Indeed, when the partners bought the field, they found quail scurrying among the brush. They heard talk of a mountain lion in the area. And their mascot mutt, Lucy, emerged from an exploratory romp crawling with ticks.

Scattered about the field, several low-lying pockets sagged into pools of silty muck.

Some of the moisture could be attributed to simple geography--Conejo Ranch sits in a flood plain, and collects runoff from surrounding hills. The field also boasts an unusually high water table, Underwood said.

But Underwood thought most of the puddles had dribbled onto the field from a broken pipe.

In the late 1980s, he said, the culvert draining water from a nearby lemon grove had ruptured, diverting the flow toward Conejo Ranch. As the field had been abandoned nearly a decade earlier, no one bothered to repair the culvert or clear away the sprouting vegetation. So, he reasoned, Conejo Ranch, soggy and untended, evolved into a swamp.

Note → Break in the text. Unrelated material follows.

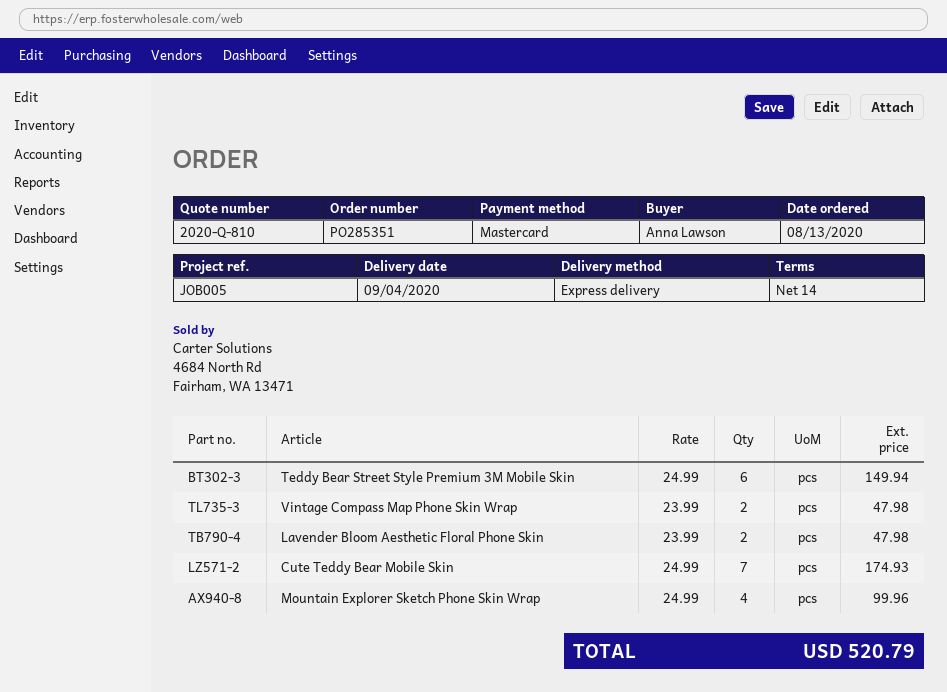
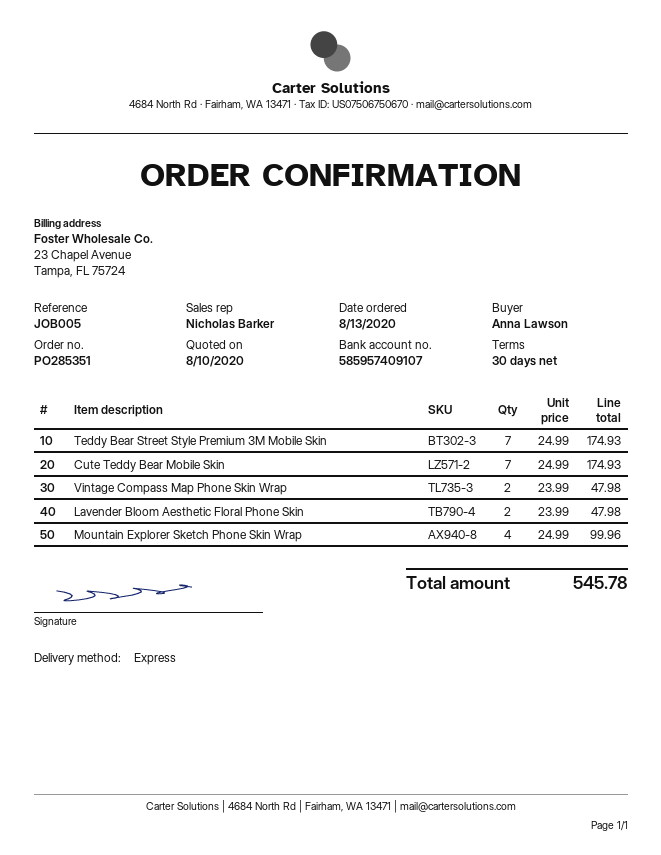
payment terms: 14 days -> 30 days
Teddy Bear Street Style Premium 3M Mobile Skin: 6 x 24.99 = 149.94 -> 7 x 24.99 = 174.93
total: 520.79 -> 545.78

The land had been devoted to agriculture for more than a century: first as a cattle pasture, and later as a vegetable farm. Conejo Ranch was meant to be cultivated, the partners reasoned--even if they had to install an underground drainage system to suck moisture from the gooey soil.

The owners said no one imagined that the fertile 60-acre swath might be considered a wetland.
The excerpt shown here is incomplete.